A Small Molecule Targeting the Intracellular Tyrosine Kinase Domain of ROR1 (KAN0441571C) Induced Significant Apoptosis of Non-Small Cell Lung Cancer (NSCLC) Cells
Amineh Ghaderi,
Mohammad-Ali Okhovat,
Jemina Lehto,
Luigi De Petris,
Ehsan Manouchehri Doulabi,
Parviz Kokhaei,
Wen Zhong,
Georgios Z. Rassidakis,
Elias Drakos,
Ali Moshfegh,
Johan Schultz,
Thomas Olin,
Anders Österborg,
Håkan Mellstedt,
Mohammad Hojjat-Farsangi
Affiliations
Amineh Ghaderi
Department of Oncology-Pathology, BioClinicum, Karolinska University Hospital Solna, Karolinska Institutet, 171 64 Stockholm, Sweden
Mohammad-Ali Okhovat
Department of Oncology-Pathology, BioClinicum, Karolinska University Hospital Solna, Karolinska Institutet, 171 64 Stockholm, Sweden
Jemina Lehto
Kancera AB, Nanna Svartz Väg 4, 171 65 Solna, Sweden
Luigi De Petris
Department of Oncology-Pathology, BioClinicum, Karolinska University Hospital Solna, Karolinska Institutet, 171 64 Stockholm, Sweden
Ehsan Manouchehri Doulabi
Department of Oncology-Pathology, BioClinicum, Karolinska University Hospital Solna, Karolinska Institutet, 171 64 Stockholm, Sweden
Parviz Kokhaei
Department of Oncology-Pathology, BioClinicum, Karolinska University Hospital Solna, Karolinska Institutet, 171 64 Stockholm, Sweden
Wen Zhong
Department of Oncology-Pathology, BioClinicum, Karolinska University Hospital Solna, Karolinska Institutet, 171 64 Stockholm, Sweden
Georgios Z. Rassidakis
Department of Oncology-Pathology, BioClinicum, Karolinska University Hospital Solna, Karolinska Institutet, 171 64 Stockholm, Sweden
Elias Drakos
Department of Oncology-Pathology, BioClinicum, Karolinska University Hospital Solna, Karolinska Institutet, 171 64 Stockholm, Sweden
Ali Moshfegh
Department of Oncology-Pathology, BioClinicum, Karolinska University Hospital Solna, Karolinska Institutet, 171 64 Stockholm, Sweden
Johan Schultz
Kancera AB, Nanna Svartz Väg 4, 171 65 Solna, Sweden
Thomas Olin
Kancera AB, Nanna Svartz Väg 4, 171 65 Solna, Sweden
Anders Österborg
Department of Oncology-Pathology, BioClinicum, Karolinska University Hospital Solna, Karolinska Institutet, 171 64 Stockholm, Sweden
Håkan Mellstedt
Department of Oncology-Pathology, BioClinicum, Karolinska University Hospital Solna, Karolinska Institutet, 171 64 Stockholm, Sweden
Mohammad Hojjat-Farsangi
Department of Oncology-Pathology, BioClinicum, Karolinska University Hospital Solna, Karolinska Institutet, 171 64 Stockholm, Sweden
The ROR1 receptor tyrosine kinase is expressed in embryonic tissues but is absent in normal adult tissues.

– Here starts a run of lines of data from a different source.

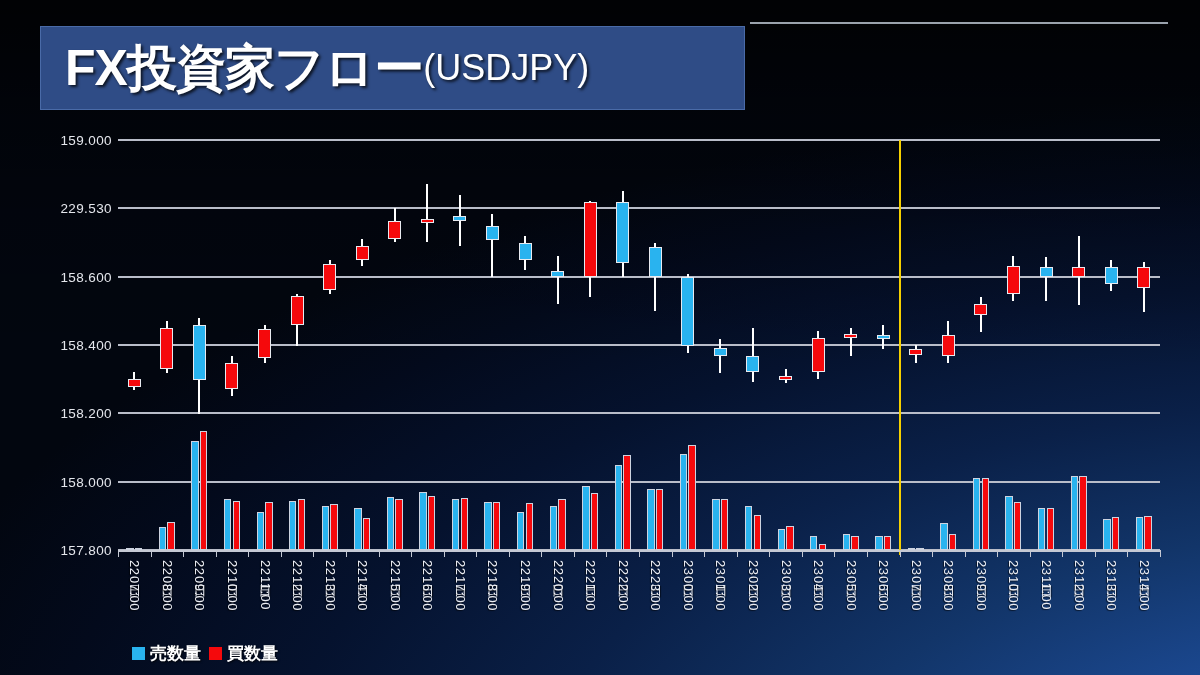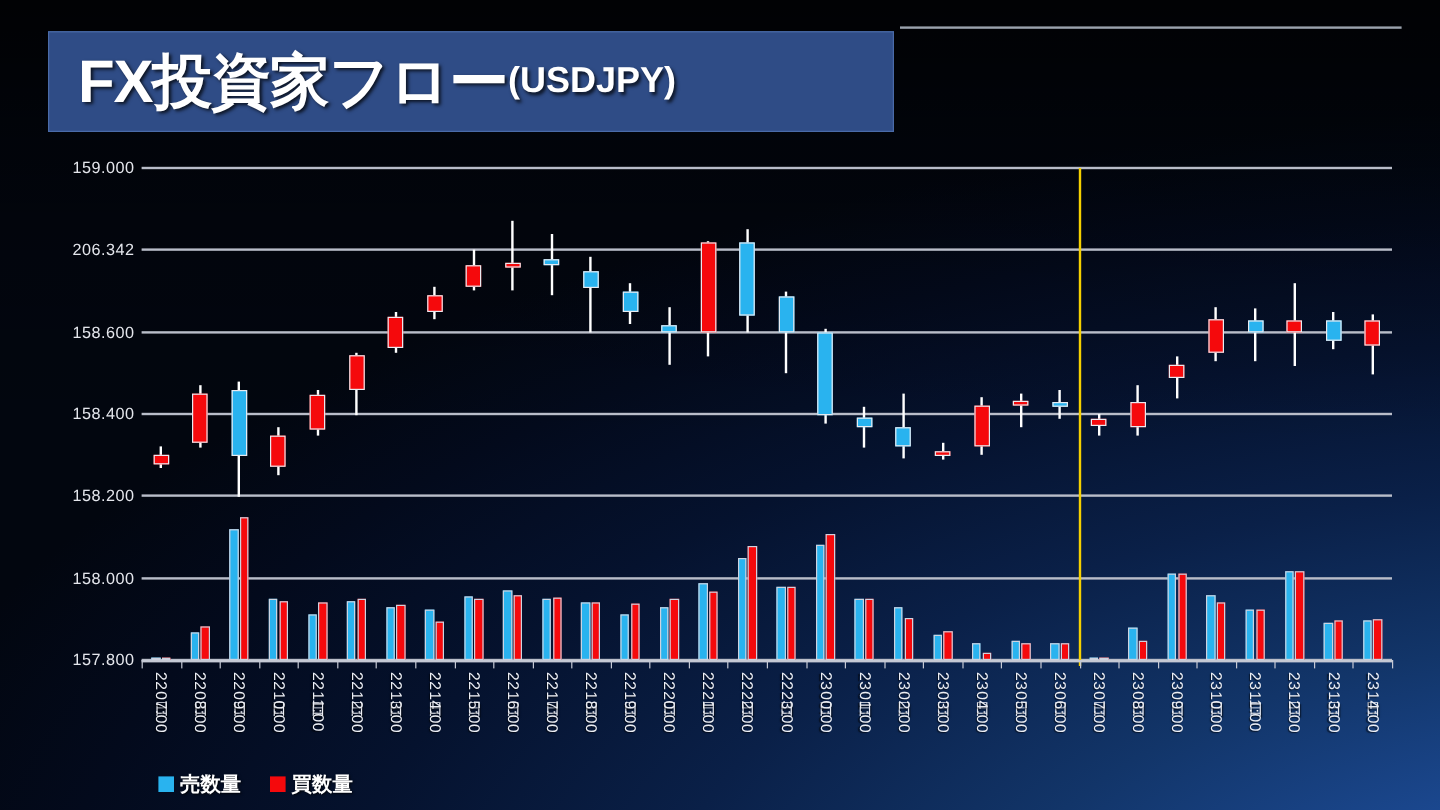"(USDJPY)" #title-sub { font-size: 30px -> 36px; font-weight: bold -> normal }
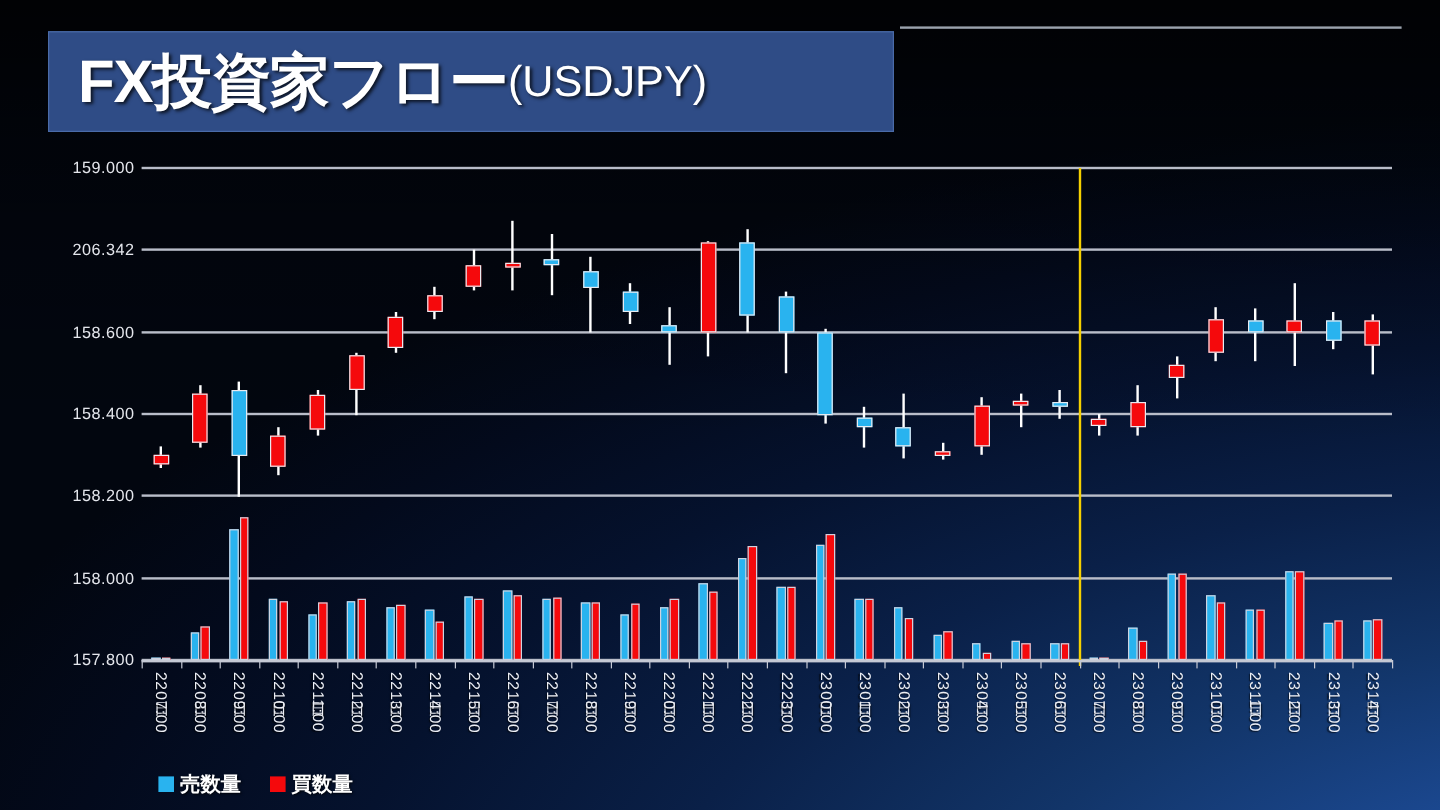"206.342" div.ytick { text: 206.342 -> 229.530 }
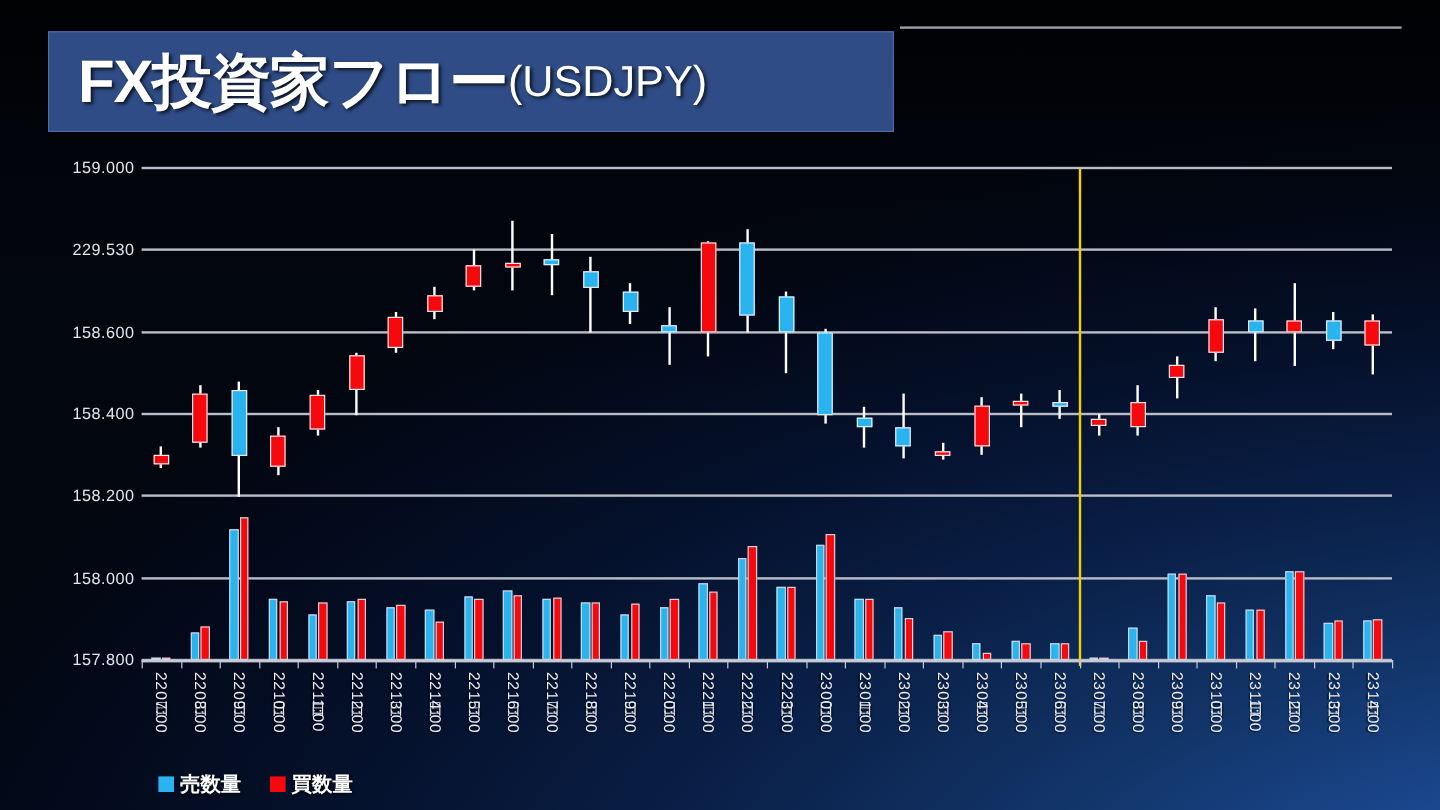"売数量" #legend { gap: 24px -> 8px }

ROR1 is of importance in oncogenesis and is overexpressed in several cancers, such as NSCLC. In this study, we evaluated ROR1 expression in NSCLC patients (N = 287) and the cytotoxic effects of a small molecule ROR1 inhibitor (KAN0441571C) in NSCLC cell lines. ROR1 expression in tumor cells was more frequent in non-squamous (87%) than in squamous (57%) carcinomas patients, while 21% of neuroendocrine tumors expressed ROR1 (p = 0.0001). A significantly higher proportion of p53 negative patients in the ROR1+ group than in the p53 positive non-squamous NSCLC patients (p = 0.03) was noted. KAN0441571C dephosphorylated ROR1 and induced apoptosis (Annexin V/PI) in a time- and dose-dependent manner in five ROR1+ NSCLC cell lines and was superior compared to erlotinib (EGFR inhibitor). Apoptosis was confirmed by the downregulation of MCL-1 and BCL-2, as well as PARP and caspase 3 cleavage. The non-canonical Wnt pathway was involved. The combination of KAN0441571C and erlotinib showed a synergistic apoptotic effect. KAN0441571C also inhibited proliferative (cell cycle analyses, colony formation assay) and migratory (scratch wound healing assay) functions. Targeting NSCLC cells by a combination of ROR1 and EGFR inhibitors may represent a novel promising approach for the treatment of NSCLC patients.